A favorire la svolta nella direzione dell’efficienza energetica potrebbe esserci però il ruolo delle utility. Le aziende elettriche, infatti, possono agire come system integrator delle tecnologie su scala nazionale in un’ottica di lungo periodo che favorisca lo sviluppo di una filiera industriale integrata. Accoppiando scala e capillarità, le utility possono fungere da hub per offrire un servizio “chiavi in mano” al cliente con caratteristiche di economicità, competenza tecnica, semplificazione e disponibilità finanziaria. Secondo gli studiosi del Politecnico, le utility possono contribuire alla diffusione della “cultura” dell’efficienza energetica perché sono l’interlocutore principale dei cittadini e delle imprese sul tema dell’energia, “con una base clienti che copre numericamente e geograficamente gran parte della popolazione e possono dunque contribuire attivamente alla sensibilizzazione degli stessi sul tema dell’efficienza energetica. Sono il trait d’union tra i cittadini (o le realtà industriali) e le istituzioni e hanno la possibilità di garantire uno scambio informativo continuo che consenta ai primi di avere una maggiore consapevolezza dei benefici e delle opportunità associate all’efficienza energetica, alle seconde di avere un feedback sulla bontà ed efficacia dei messaggi trasferiti”.

Stesso discorso per quanto riguarda le barriere economiche e la capacità di fornire agli utenti un servizio chiavi in mano e quindi di alleggerire i cittadini di tutti gli oneri e i vincoli burocratici.
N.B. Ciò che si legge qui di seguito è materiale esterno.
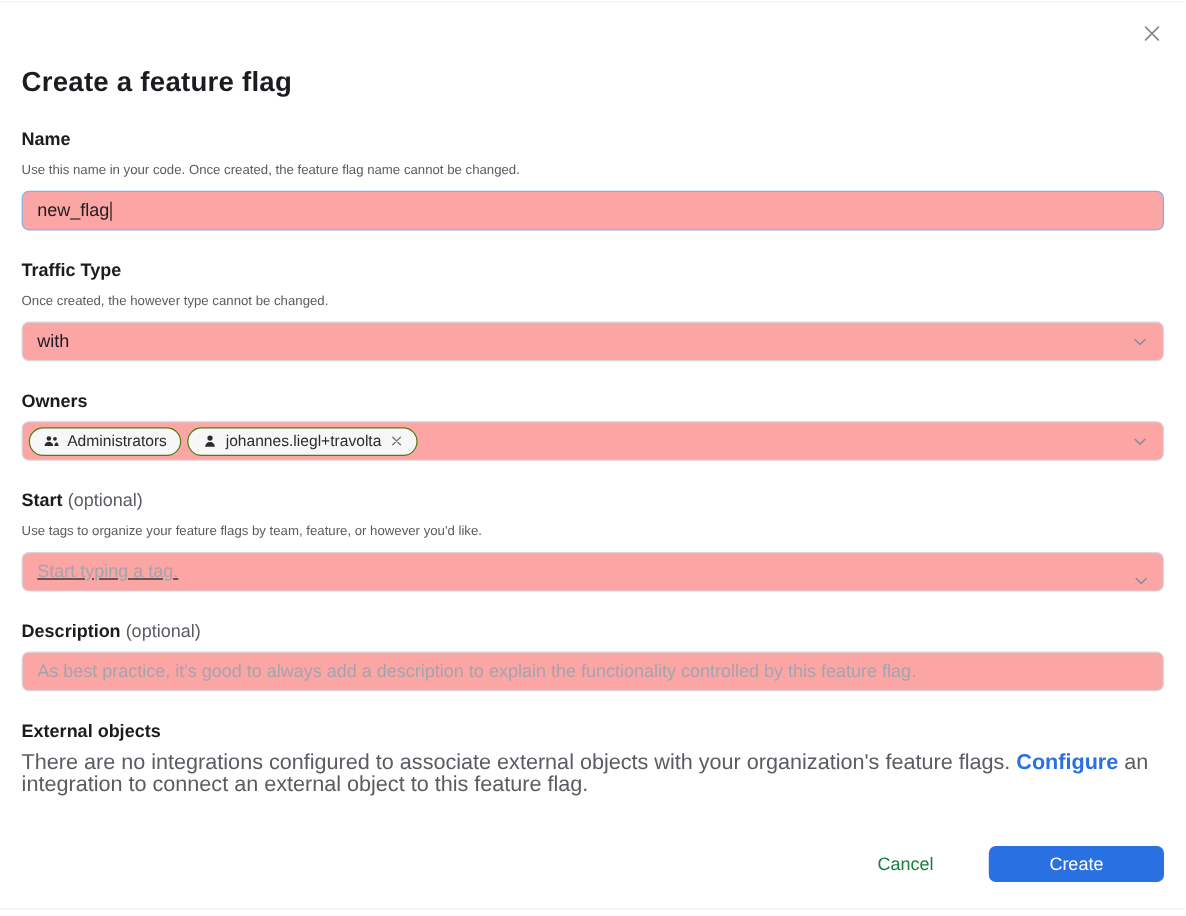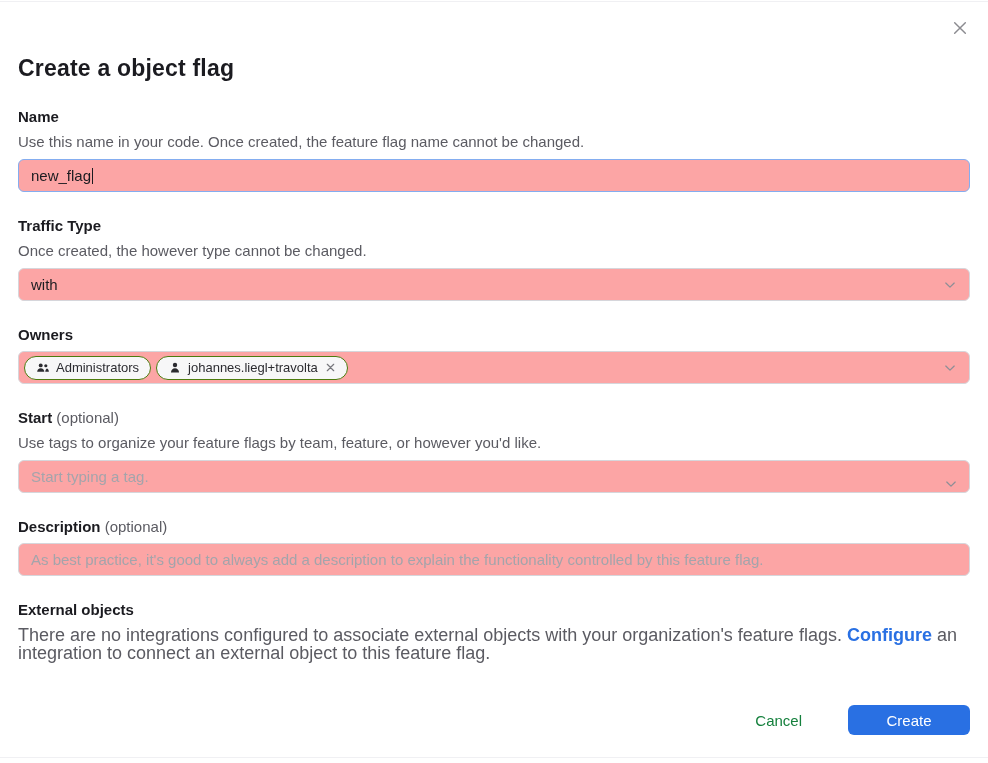"Create a object flag" h1.title { text: object -> feature }
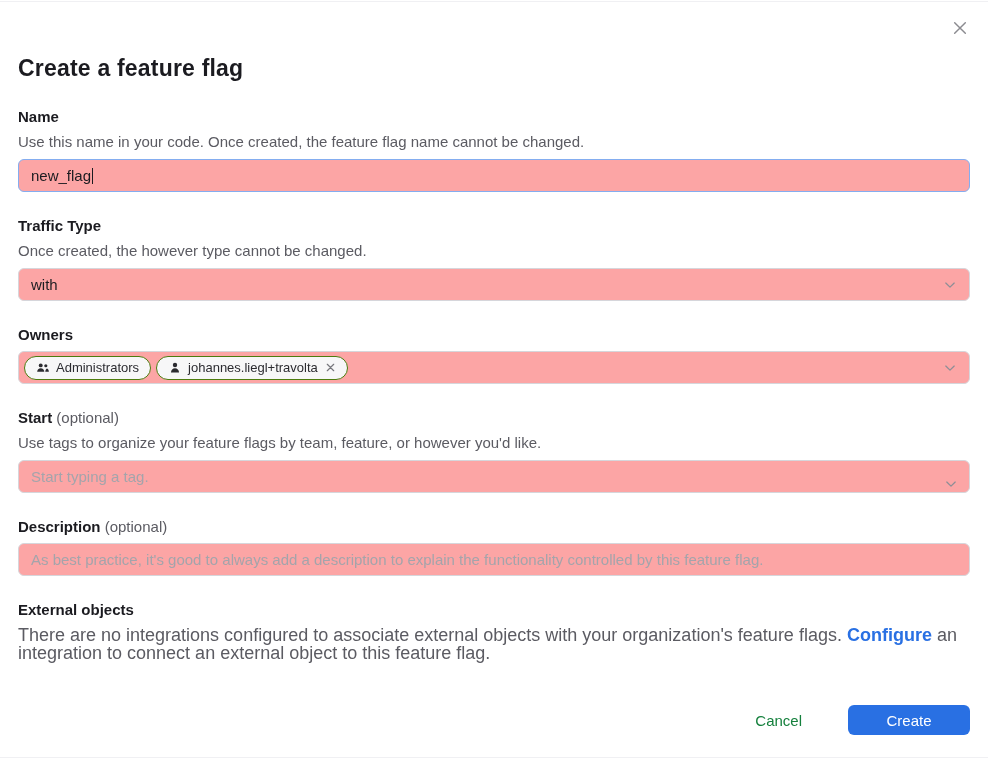"Use this name in your" .help-text { font-size: 15px -> 11px }
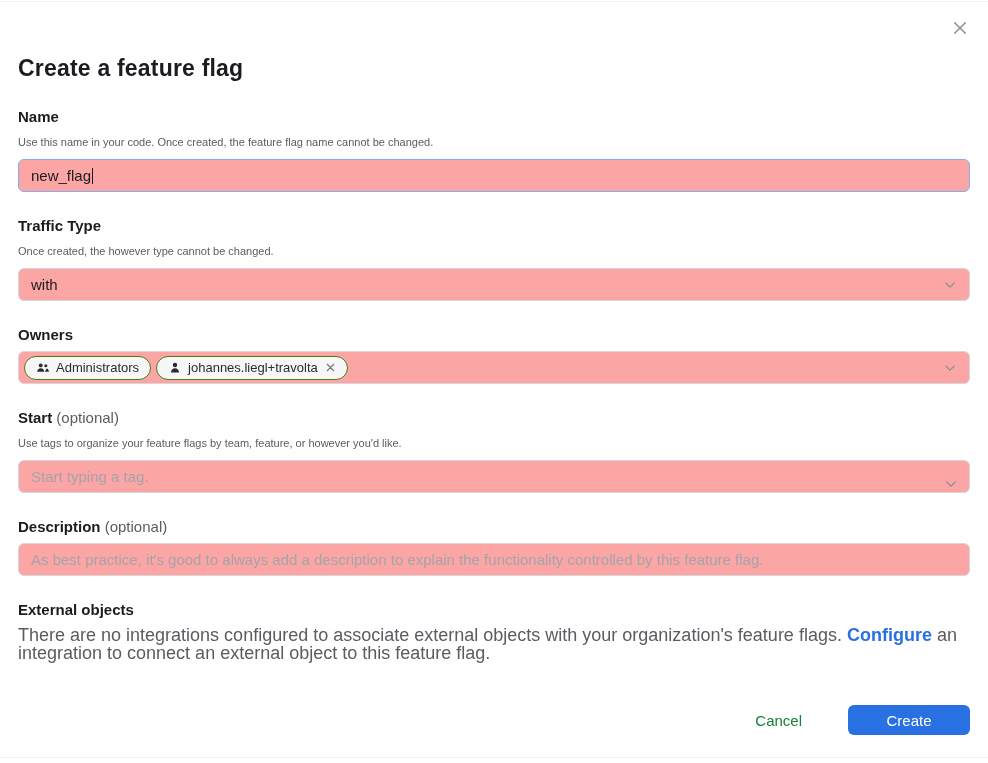"Start typing a tag." .input-wrap input { text-decoration: none -> underline }
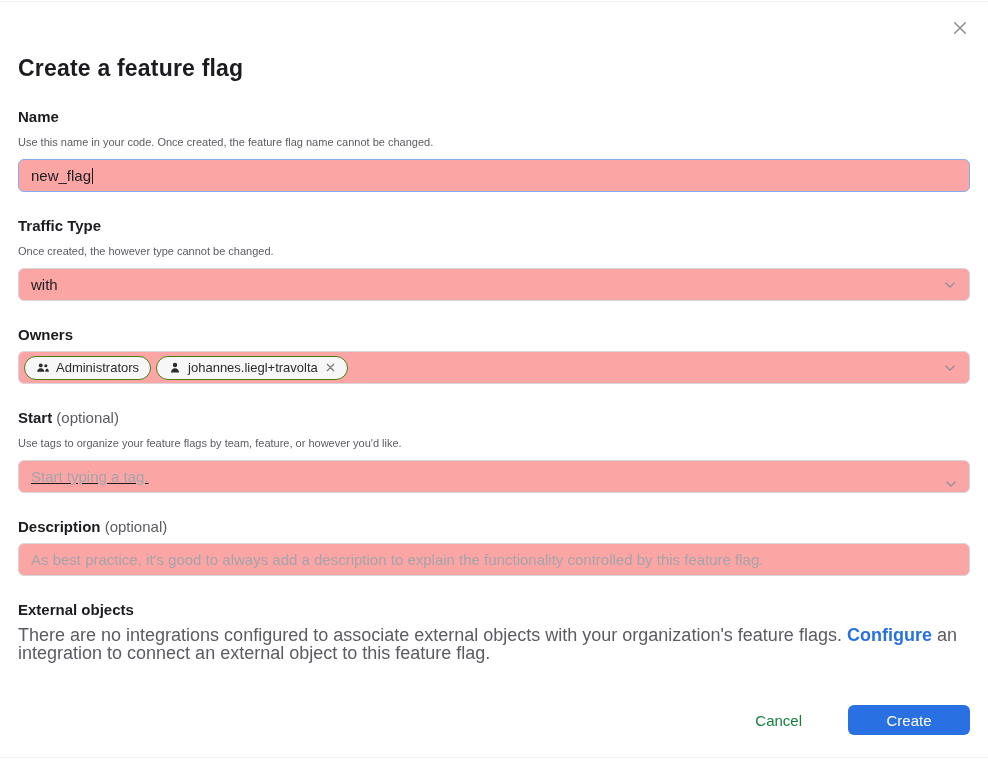"Create" .create-btn { width: 122px -> 146px }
Compreso il peso degli investimenti (possibilità di spalmare i costi sulla bolletta, ndr) e il rischio di sbagliare la valutazione (auditing) della scelta della tecnologia più opportuna e adatta alle specifiche necessità. L’efficienza energetica non è un tema accademico è una scelta di fondo e un valore aggiunto concreto. Si tratta di fare una scelta di campo.